**TASK REQUIREMENTS:** Write out all records as given; omit images.

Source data
*****
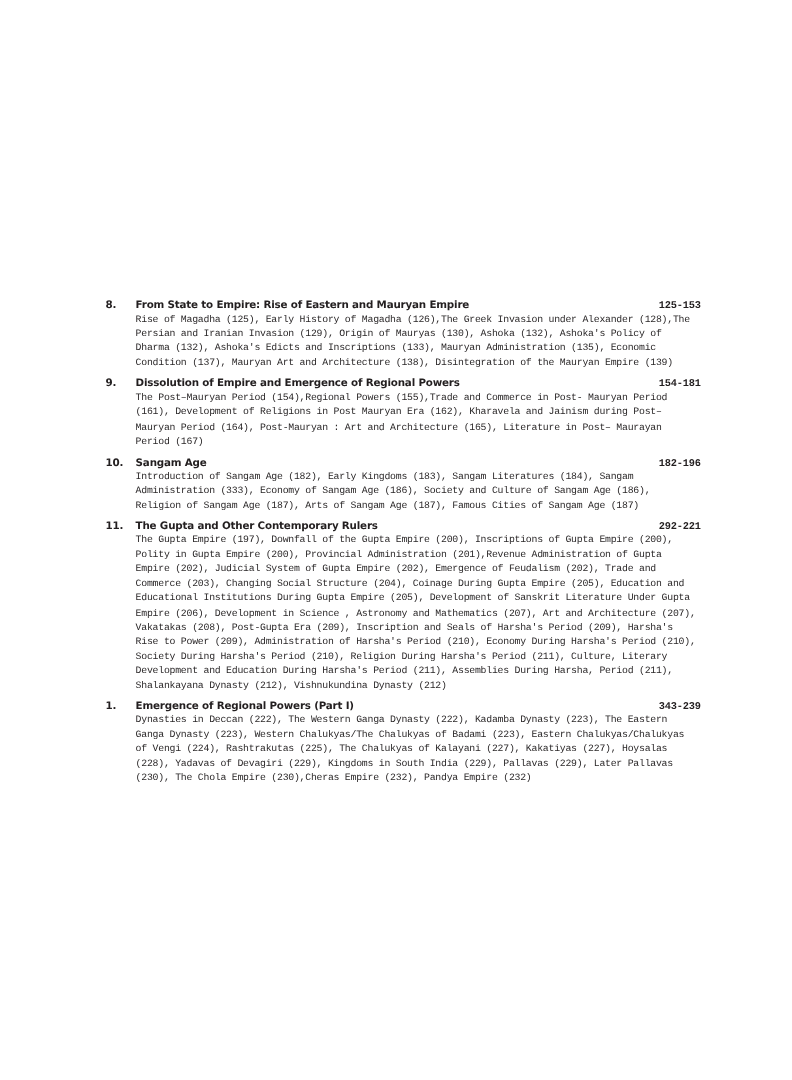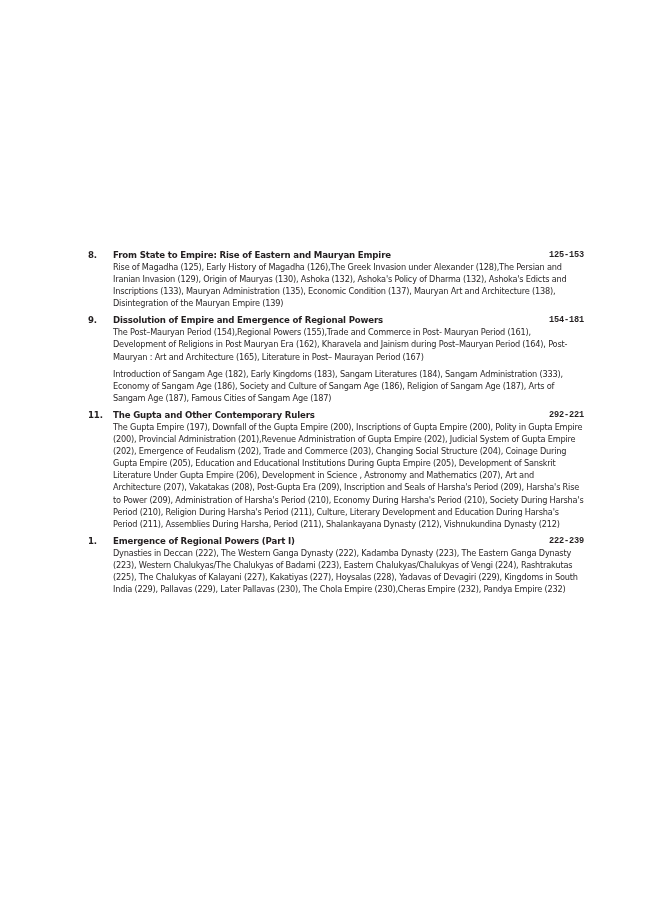--- a/index.html
+++ b/index.html
@@ -11,7 +11,7 @@
   .num { width:25px; flex:none; }
   .title { flex:1; }
   .pages { flex:none; text-align:right;font-family:Liberation Mono, monospace; }
-  .desc { margin-left:25px; font-size:8.2px; line-height:12.1px; letter-spacing:-0.2px; color:#2b2829; }
+  .desc { margin-left:25px; font-size:8.2px; line-height:12.1px; letter-spacing:-0.2px; color:#2b2829;font-family:Liberation Mono, monospace; }
 </style>
 </head>
 <body>

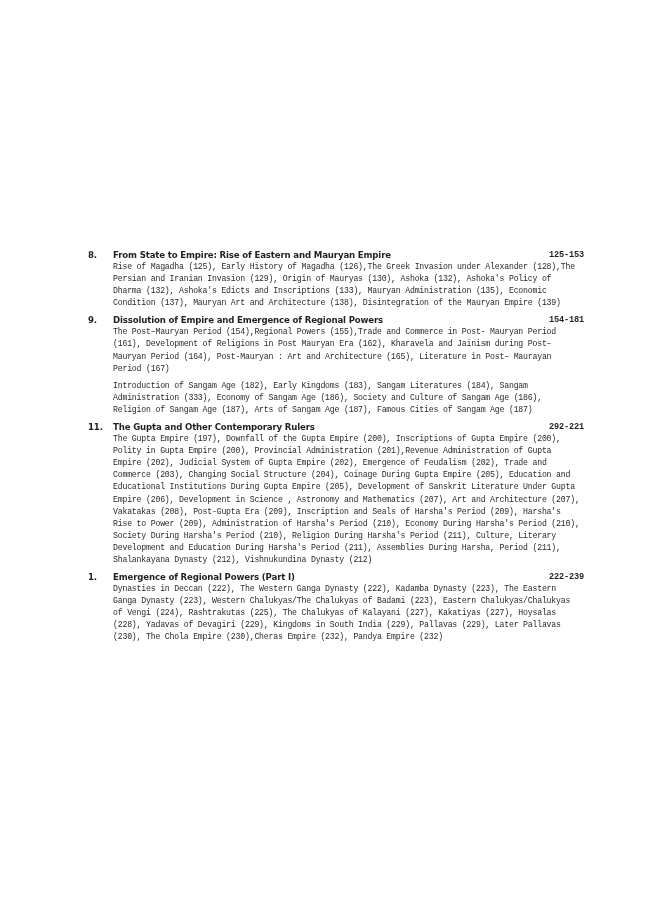--- a/index.html
+++ b/index.html
@@ -36,6 +36,11 @@
   </div>
 
   <div class="entry">
+    <div class="head">
+      <span class="num">10.</span>
+      <span class="title">Sangam Age</span>
+      <span class="pages">182-196</span>
+    </div>
     <div class="desc">Introduction of Sangam Age (182), Early Kingdoms (183), Sangam Literatures (184), Sangam Administration (333), Economy of Sangam Age (186), Society and Culture of Sangam Age (186), Religion of Sangam Age (187), Arts of Sangam Age (187), Famous Cities of Sangam Age (187)</div>
   </div>
 

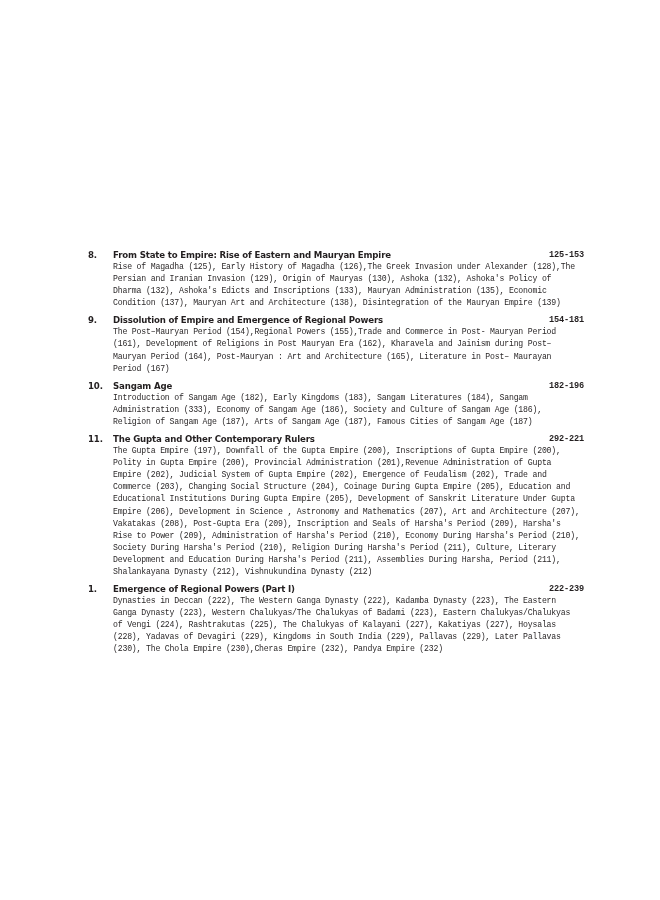--- a/index.html
+++ b/index.html
@@ -57,7 +57,7 @@
     <div class="head">
       <span class="num">1.</span>
       <span class="title">Emergence of Regional Powers (Part I)</span>
-      <span class="pages">222-239</span>
+      <span class="pages">343-239</span>
     </div>
     <div class="desc">Dynasties in Deccan (222), The Western Ganga Dynasty (222), Kadamba Dynasty (223), The Eastern Ganga Dynasty (223), Western Chalukyas/The Chalukyas of Badami (223), Eastern Chalukyas/Chalukyas of Vengi (224), Rashtrakutas  (225), The Chalukyas  of Kalayani (227), Kakatiyas (227), Hoysalas (228), Yadavas of Devagiri (229), Kingdoms in South India (229), Pallavas (229), Later Pallavas (230), The Chola Empire (230),Cheras Empire (232), Pandya Empire (232)</div>
   </div>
*****
**ANSWER BOX:**
--- a/index.html
+++ b/index.html
@@ -11,7 +11,7 @@
   .num { width:25px; flex:none; }
   .title { flex:1; }
   .pages { flex:none; text-align:right;font-family:Liberation Mono, monospace; }
-  .desc { margin-left:25px; font-size:8.2px; line-height:12.1px; letter-spacing:-0.2px; color:#2b2829; }
+  .desc { margin-left:25px; font-size:8.2px; line-height:12.1px; letter-spacing:-0.2px; color:#2b2829;font-family:Liberation Mono, monospace; }
 </style>
 </head>
 <body>

--- a/index.html
+++ b/index.html
@@ -36,6 +36,11 @@
   </div>
 
   <div class="entry">
+    <div class="head">
+      <span class="num">10.</span>
+      <span class="title">Sangam Age</span>
+      <span class="pages">182-196</span>
+    </div>
     <div class="desc">Introduction of Sangam Age (182), Early Kingdoms (183), Sangam Literatures (184), Sangam Administration (333), Economy of Sangam Age (186), Society and Culture of Sangam Age (186), Religion of Sangam Age (187), Arts of Sangam Age (187), Famous Cities of Sangam Age (187)</div>
   </div>
 

--- a/index.html
+++ b/index.html
@@ -57,7 +57,7 @@
     <div class="head">
       <span class="num">1.</span>
       <span class="title">Emergence of Regional Powers (Part I)</span>
-      <span class="pages">222-239</span>
+      <span class="pages">343-239</span>
     </div>
     <div class="desc">Dynasties in Deccan (222), The Western Ganga Dynasty (222), Kadamba Dynasty (223), The Eastern Ganga Dynasty (223), Western Chalukyas/The Chalukyas of Badami (223), Eastern Chalukyas/Chalukyas of Vengi (224), Rashtrakutas  (225), The Chalukyas  of Kalayani (227), Kakatiyas (227), Hoysalas (228), Yadavas of Devagiri (229), Kingdoms in South India (229), Pallavas (229), Later Pallavas (230), The Chola Empire (230),Cheras Empire (232), Pandya Empire (232)</div>
   </div>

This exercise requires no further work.